You don't want the robot to hand the surgeon a hemostat when she starts talking to another person in the operating room and makes "conversational gestures," Wachs says.  

So, will robots replace scrub nurses? Maybe, he says.  It will be difficult for a robot to replace a nurse who has extensive experienced with a particular surgeon, he acknowledges. However, many scrub nurses have only limited experience with a given surgeon, which increases the likelihood of misunderstandings, delays, and errors. In those cases, he says, "a robotic scrub nurse could be better."

He's already developed a prototype, and he tells HealthLeaders Media that he expects to have a fully operational one the OR in four to five years.

Robotic scrub nurses aren't a new concept, but most research has focused on voice recognition; little has been done in gesture recognition, Wachs explains. "Another big difference between our focus and the others' is that we are also working on prediction, to anticipate what images the surgeon will need to see next and what instruments will be needed,"Wachs says.

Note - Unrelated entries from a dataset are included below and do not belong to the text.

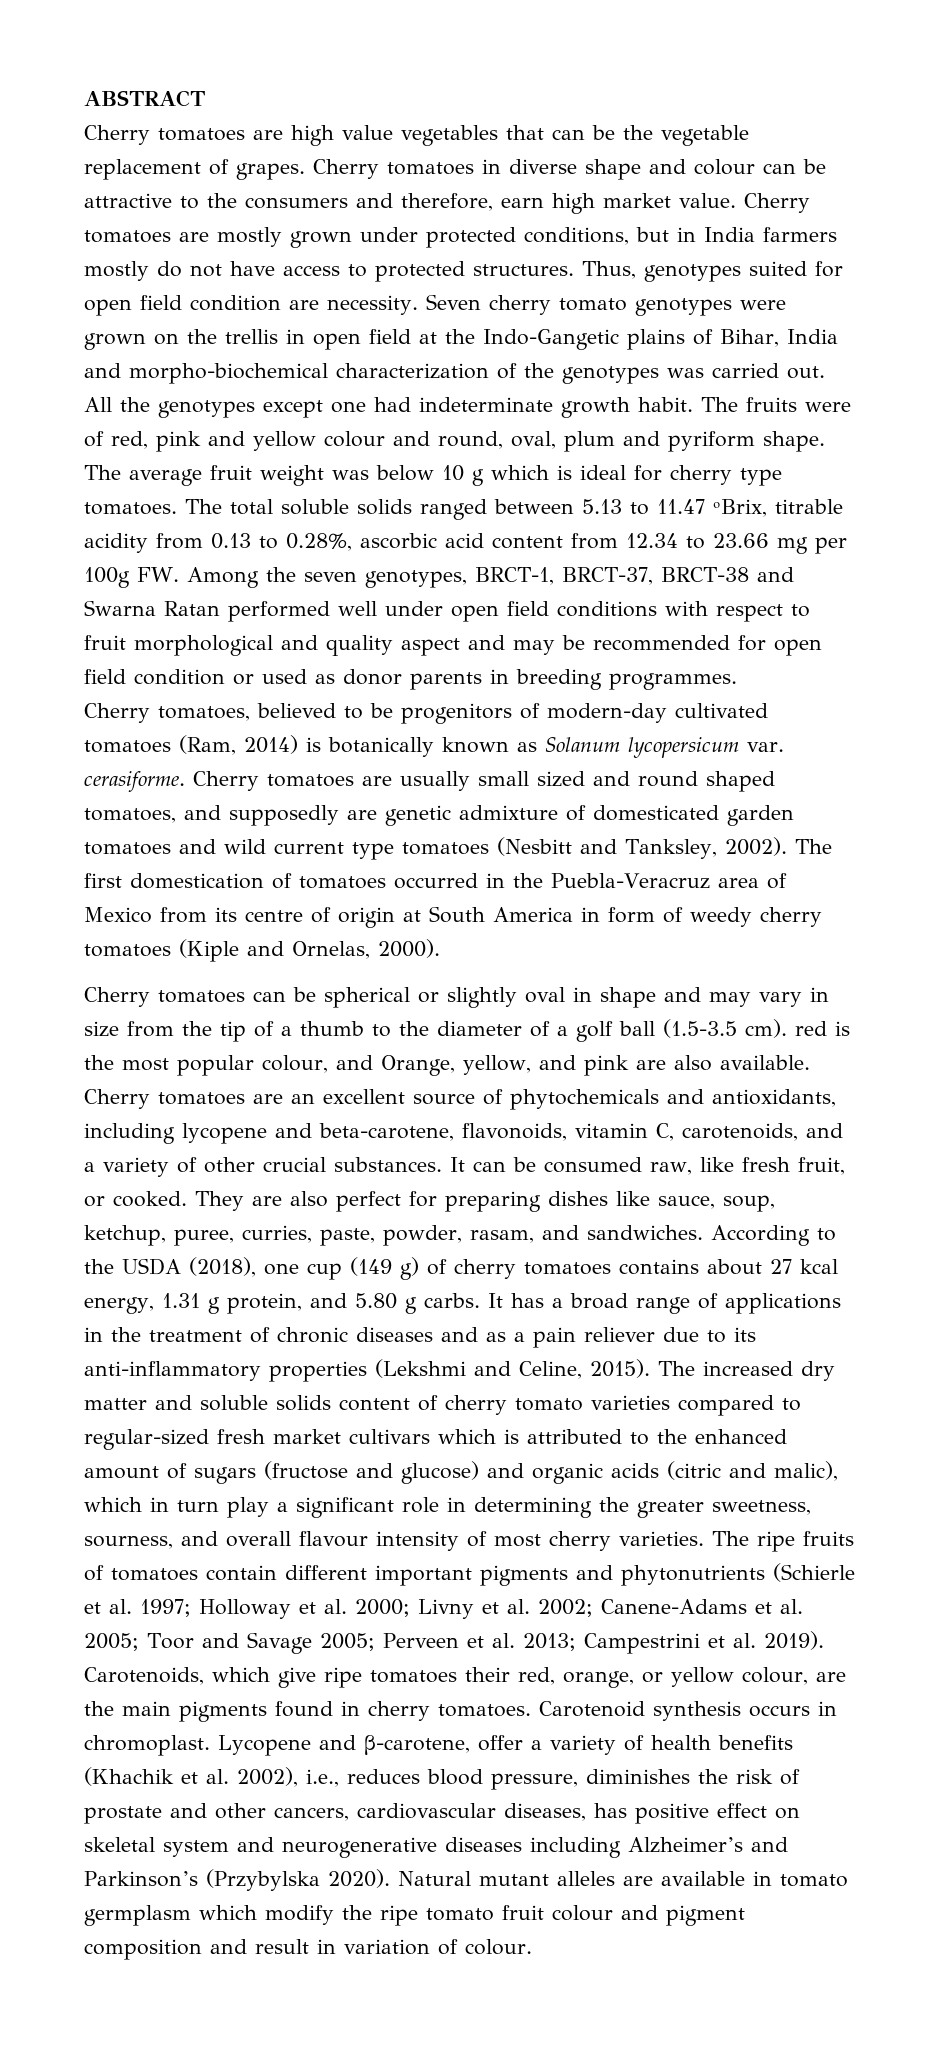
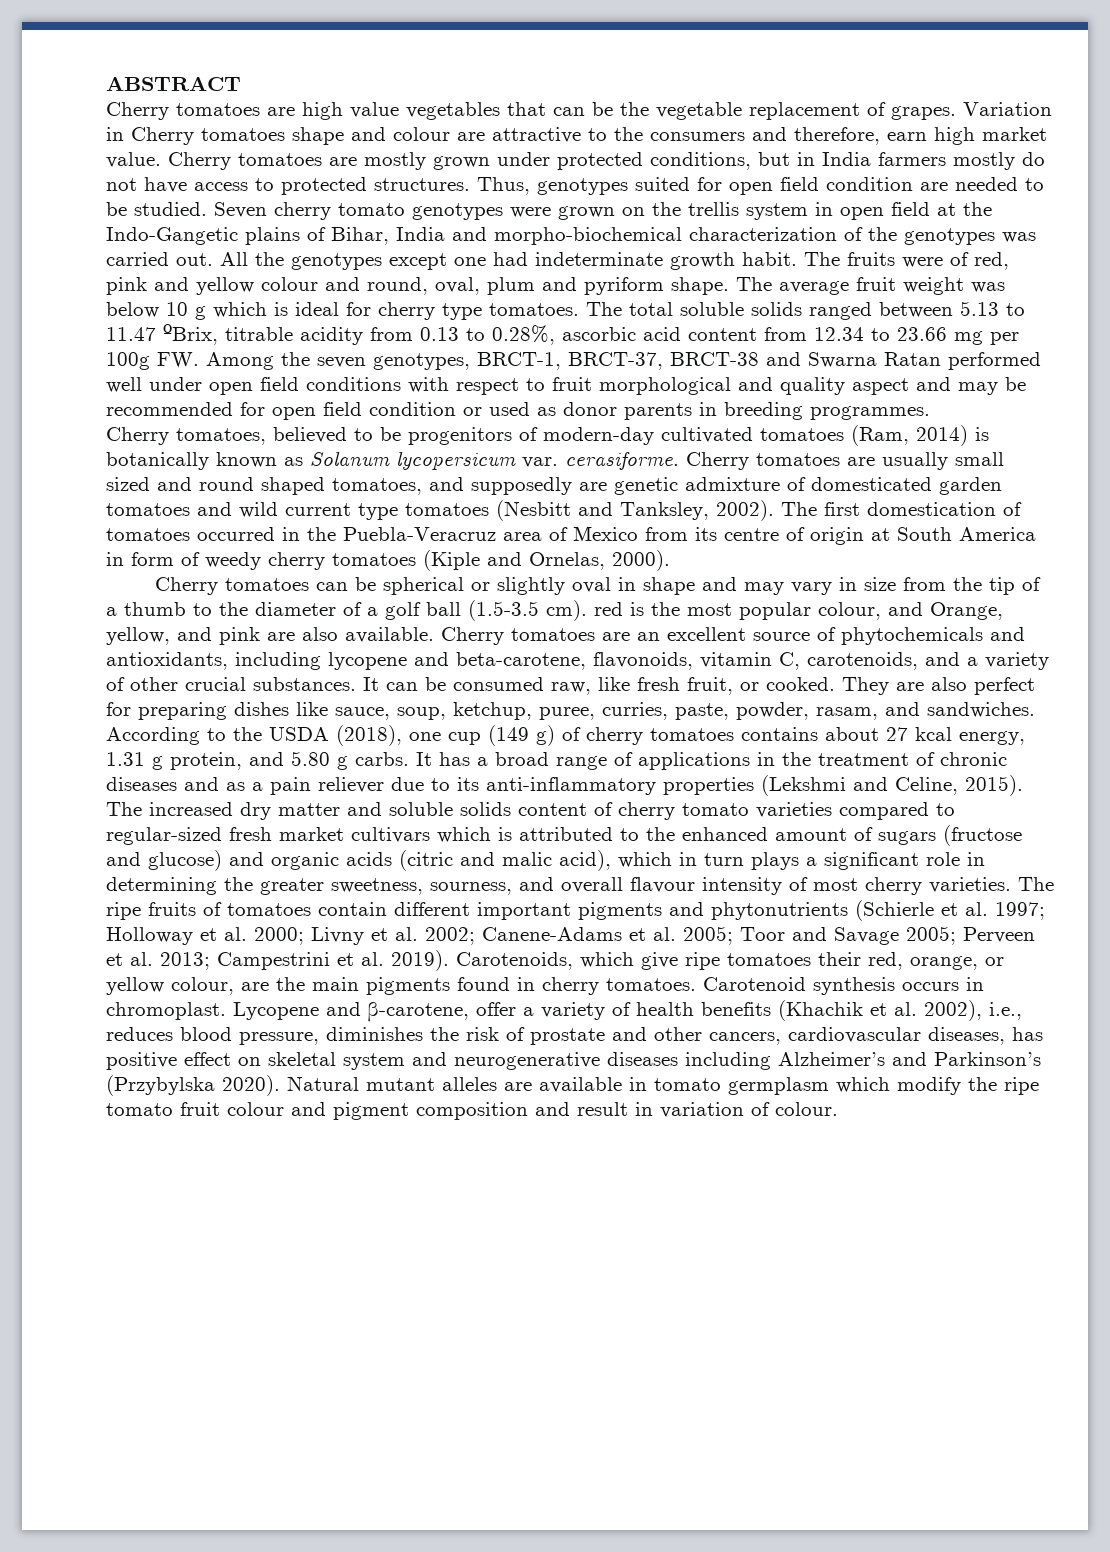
- Cherry tomatoes in diverse shape and colour can be attractive to the consumers and therefore, earn high market value.
+ Variation in Cherry tomatoes shape and colour are attractive to the consumers and therefore, earn high market value.
- Thus, genotypes suited for open field condition are necessity.
+ Thus, genotypes suited for open field condition are needed to be studied.
- Seven cherry tomato genotypes were grown on the trellis in open field at the Indo-Gangetic plains of Bihar, India and morpho-biochemical characterization of the genotypes was carried out.
+ Seven cherry tomato genotypes were grown on the trellis system in open field at the Indo-Gangetic plains of Bihar, India and morpho-biochemical characterization of the genotypes was carried out.
- The increased dry matter and soluble solids content of cherry tomato varieties compared to regular-sized fresh market cultivars which is attributed to the enhanced amount of sugars (fructose and glucose) and organic acids (citric and malic), which in turn play a significant role in determining the greater sweetness, sourness, and overall flavour intensity of most cherry varieties.
+ The increased dry matter and soluble solids content of cherry tomato varieties compared to regular-sized fresh market cultivars which is attributed to the enhanced amount of sugars (fructose and glucose) and organic acids (citric and malic acid), which in turn plays a significant role in determining the greater sweetness, sourness, and overall flavour intensity of most cherry varieties.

So what sorts of surgery will be most appropriate for this technology?

He points out that, to date, robotics have been deployed primarily for endoscopic and laparoscopic surgeries, as has the Da Vinci. "Open surgeries, such as trauma surgeries, have not used robots in any way. This is the main objective of our system," he tells HealthLeaders Media. "In general, I believe that there is no limit to the extent that robots can be used in the OR. Are they going to replace surgeons? Most likely they are going to complement them."